To provide additional support, the IX Corps, commanded by Maj. Gen. Bryant E. Moore, now began directly assisting the X Corps in restoring the front and relieving Chip’yong-ni. On 14 February the 5th Cavalry, detached from the U.S. 1st Cavalry Division, was taken out of IX Corps reserve and assigned the relief mission. For the task, the three infantry battalions of the 5th Cavalry were reinforced with two field artillery battalions, two tank companies, and a company each of combat engineers and medics. Initially the relief force advanced rapidly, making half the twelve-mile distance to Chip’yong-ni from the main U.S. defensive line on the first day. Damaged bridges and roadblocks then slowed movement. On the morning of the fifteenth, two of the infantry battalions assaulted enemy positions on the high ground north of the secondary road leading to Chip’yong-ni. When the attack stalled against firm Chinese resistance, Col. Marcel Crombez, 5th Cavalry commander, organized a force of twenty-three tanks, with infantry and engineers riding on them, to cut through the final six miles to the 23d Infantry. The tank-infantry force advanced in the late afternoon, using mobility and firepower to run a gauntlet of enemy defenses. Poor coordination between the tanks and supporting artillery made progress slow. Nevertheless, in an hour and fifteen minutes the task force reached the encircled garrison and spent the night there. At daylight the tanks returned to the main body of the relief force unopposed and came back to Chip’yong-ni spearheading a supply column. With the defenders resupplied and linked up with friendly forces, the siege could be considered over. UN casualties totaled 404, including 52 soldiers killed. Chinese losses were far greater. Captured documents later revealed that the enemy suffered at least 5,000 casualties. The defense of Chip’yong-ni was a major factor in the successful blunting of the Chinese counteroffensive in February 1951 and a major boost to UN morale. [From “Restoring the Balance“]

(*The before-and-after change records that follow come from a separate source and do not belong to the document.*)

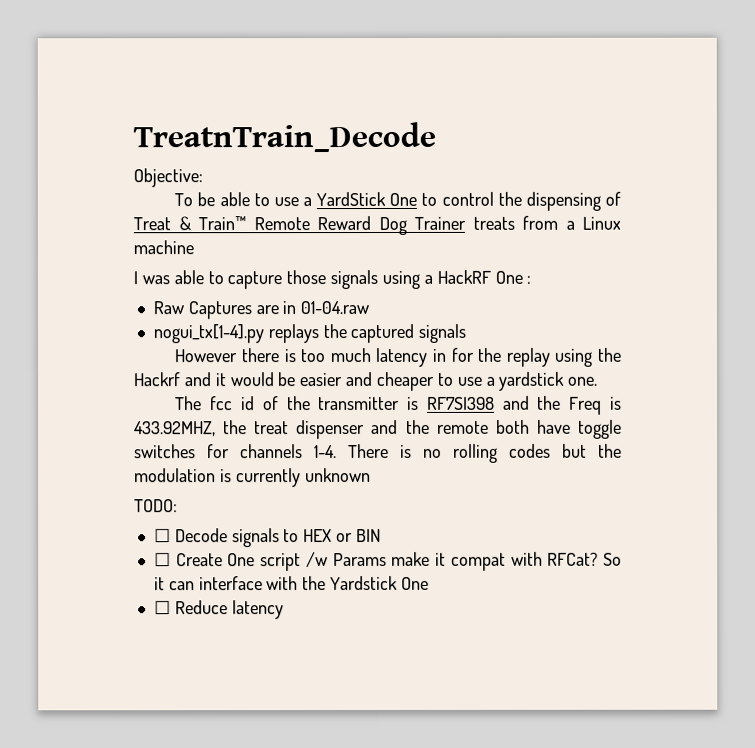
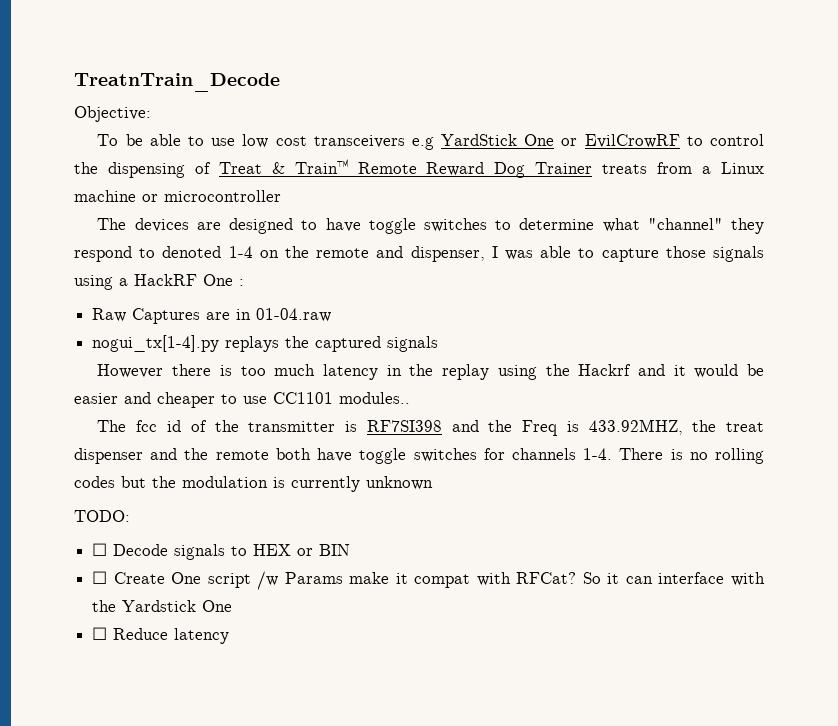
[303,191,418,207] a YardStick One -> [242,134,680,150] low cost transceivers e.g YardStick One or EvilCrowRF
(194, 247) // -> [142,190,281,202] [97,218,765,234] [74,246,485,262] or microcontroller // The devices are designed to have toggle switches to determine what "channel" they respond to denoted 1-4 on the remote and dispenser,
[450,347,474,362] for -> (402, 370) none
[486,371,599,391] a yardstick one. -> [273,392,410,404] CC1101 modules..

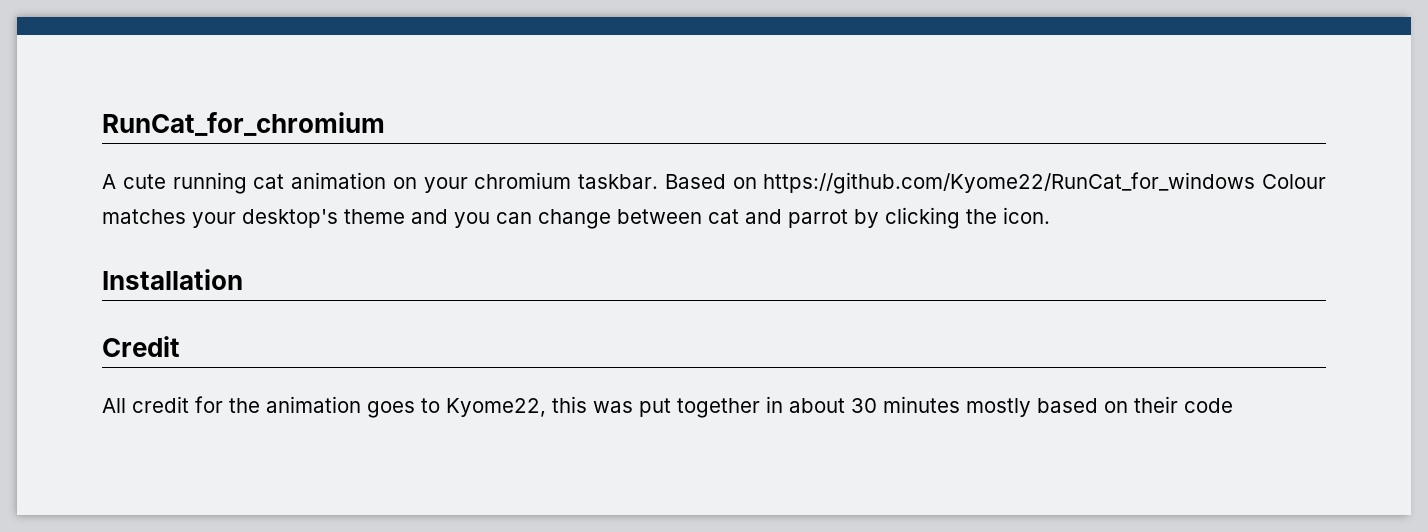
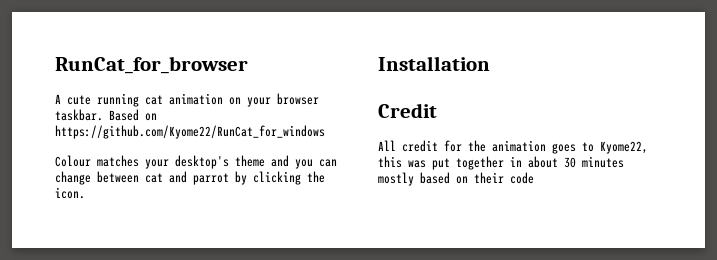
[102,112,385,136] RunCat_for_chromium -> [55,56,248,74] RunCat_for_browser
[474,172,572,189] chromium -> [277,93,319,105] browser
(1256, 183) none -> (325, 132) //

Far off to the east of Chipyong-ni, Seoul itself was still in Chinese hands at the time of the battle (Feb. 1951), and would be till mid-March. It was nearly recaptured yet again by the Chinese in April/May 1951. “Chinese hands”. That’s the other interesting thing about Chipyong-ni. It was a major battle of the Korean War, but very few Koreans were actually involved. According to the elderly museum-keeper at Chipyong-ni, only 150 Koreans were part of the U.S. force at Chipyong-ni and they were KATUSAs (English-speaking Koreans to facilitate communication).

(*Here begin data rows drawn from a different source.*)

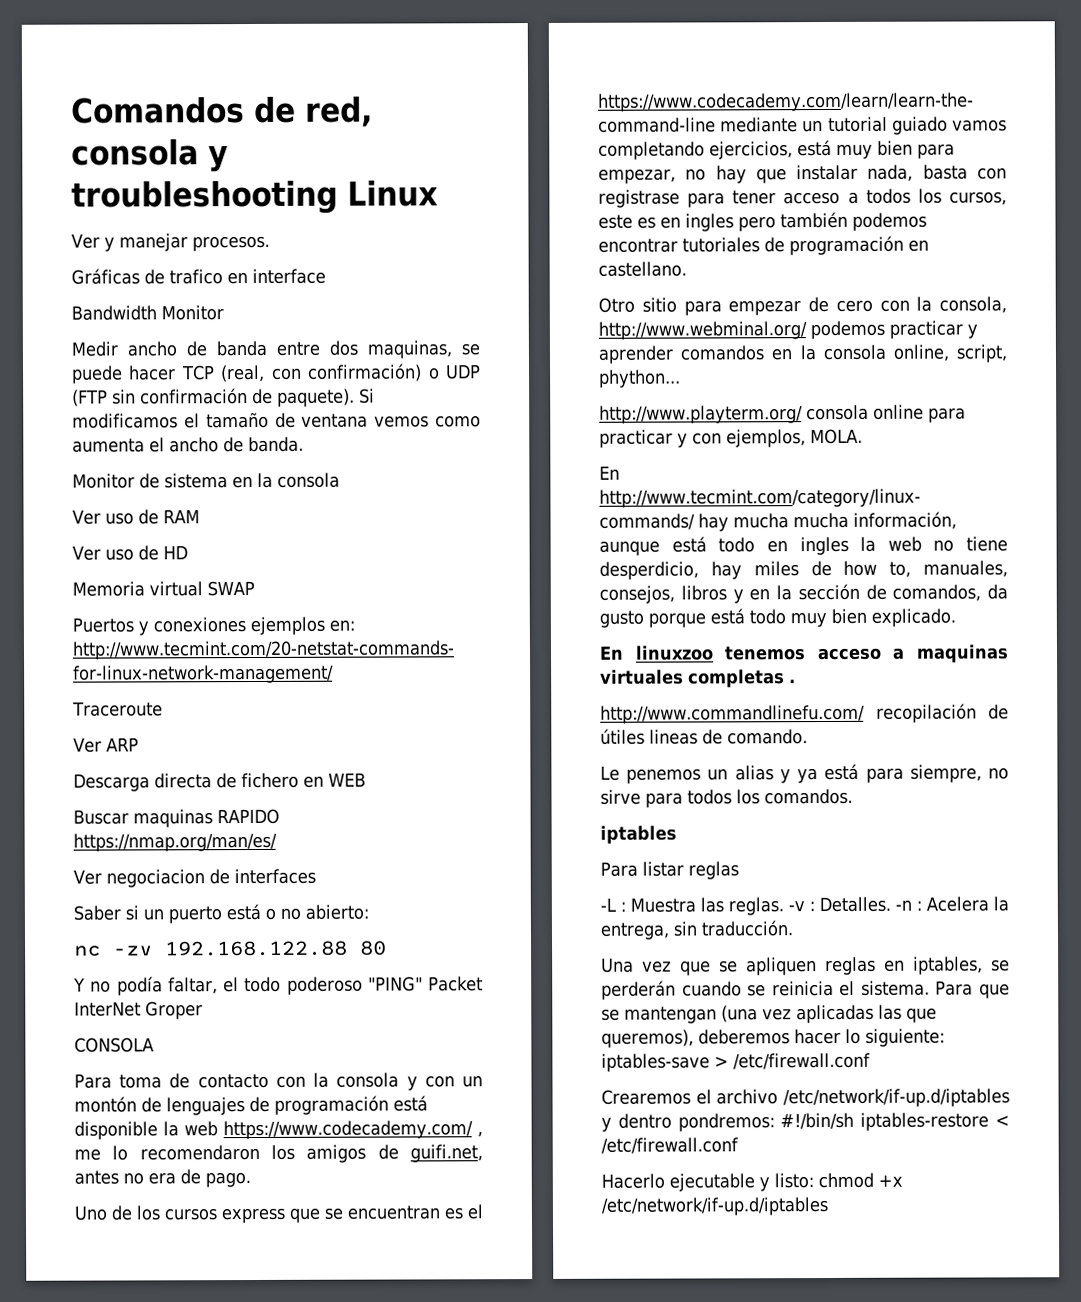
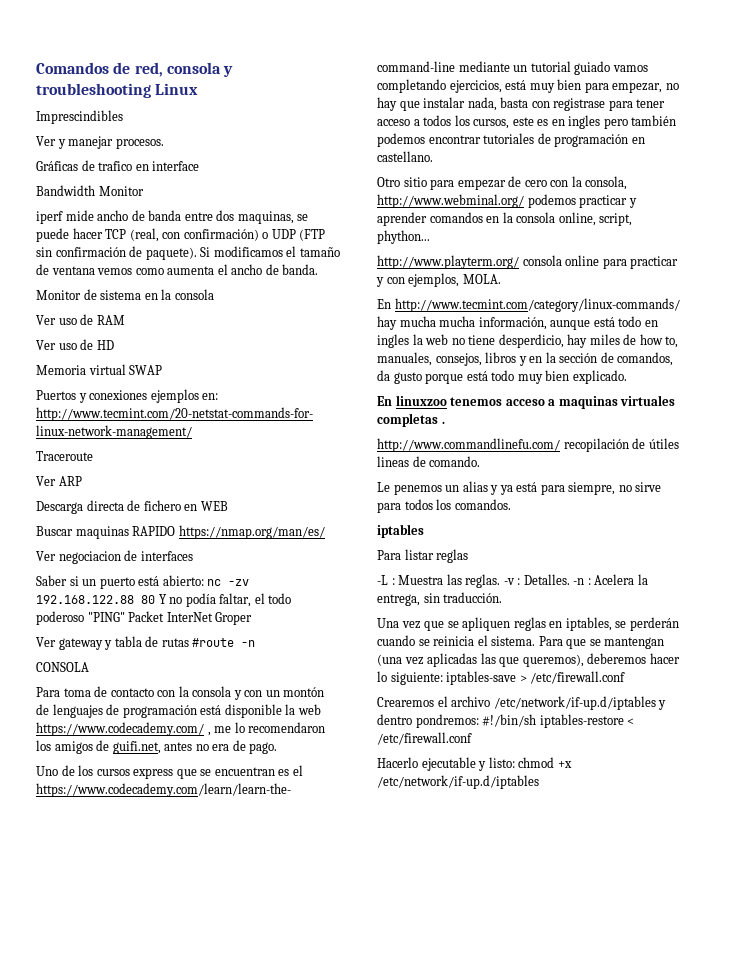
(438, 193) none -> [36,110,123,124] // Imprescindibles
[71,341,118,357] Medir -> [36,210,94,224] iperf mide
[265,907,301,920] o no -> (160, 581) none
(369, 912) // -> (204, 580) none
(387, 948) // -> (155, 599) none
(203, 1010) none -> [36,636,256,650] // Ver gateway y tabla de rutas #route -n

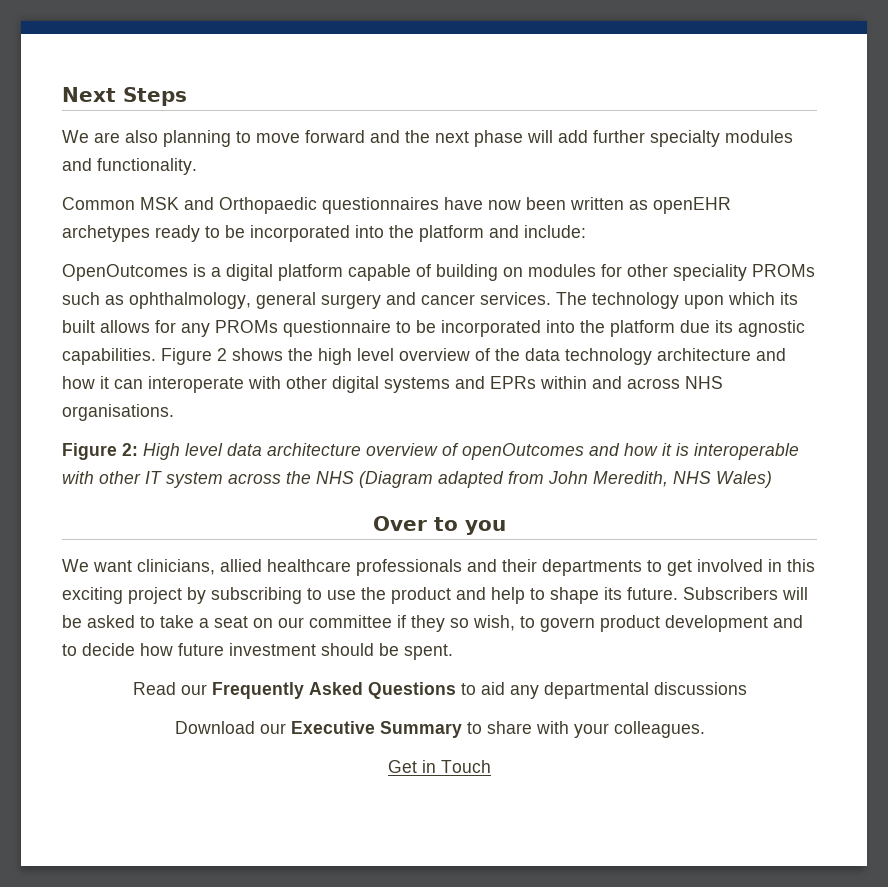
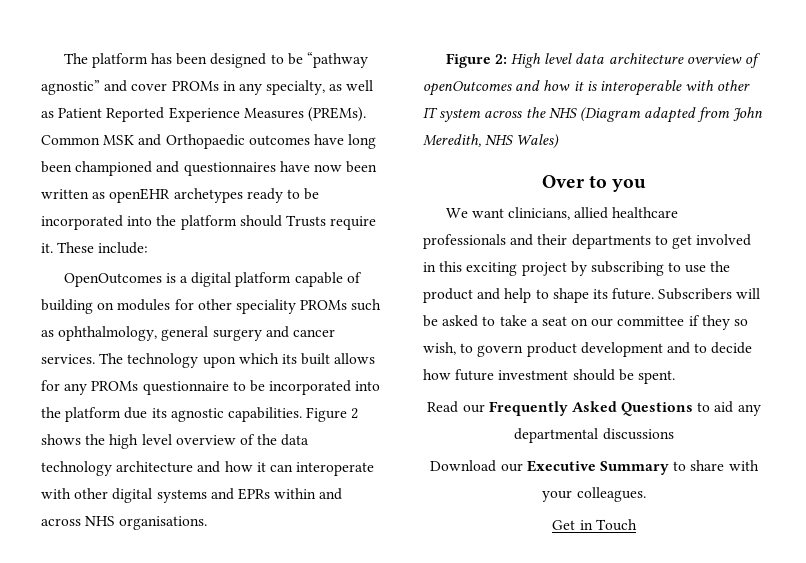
[62,87,187,106] [62,130,793,147] [62,158,197,175] [62,197,317,214] Next Steps // We are also planning to move forward and the next phase will add further specialty modules and functionality. // Common MSK and Orthopaedic -> [63,52,368,68] [41,80,374,95] [41,107,366,122] [41,134,377,149] [41,161,180,176] The platform has been designed to be “pathway agnostic” and cover PROMs in any specialty, as well as Patient Reported Experience Measures (PREMs). Common MSK and Orthopaedic outcomes have long been championed and
[489,225,519,238] and -> [239,215,377,230] [41,242,95,253] should Trusts require it. These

I visited the site of the Battle of Chipyongni in September 2013. In 2012, after reading The Longest Winter, I identified the location of the battle by figuring out its current name. What we wrote in English in the 1950s as “Chipyong” is now written as “Jipyeong” [Gee-pyuhng] (지평리 in Korean). Its suffix, ri or ni, means “village” in Korean. It has since been promoted to “myeon”, a slightly larger settlement than a ri/ni. The current name is thus Jipyeong-myeon (지평면).
I will write about the visit later. For now I can say it was one of the most significant excursions of my time in Korea. I feel blessed that it worked out the way it did. The word “Chipyongni” does not even appear in the tourist guidebook I have. It was something I independently discovered.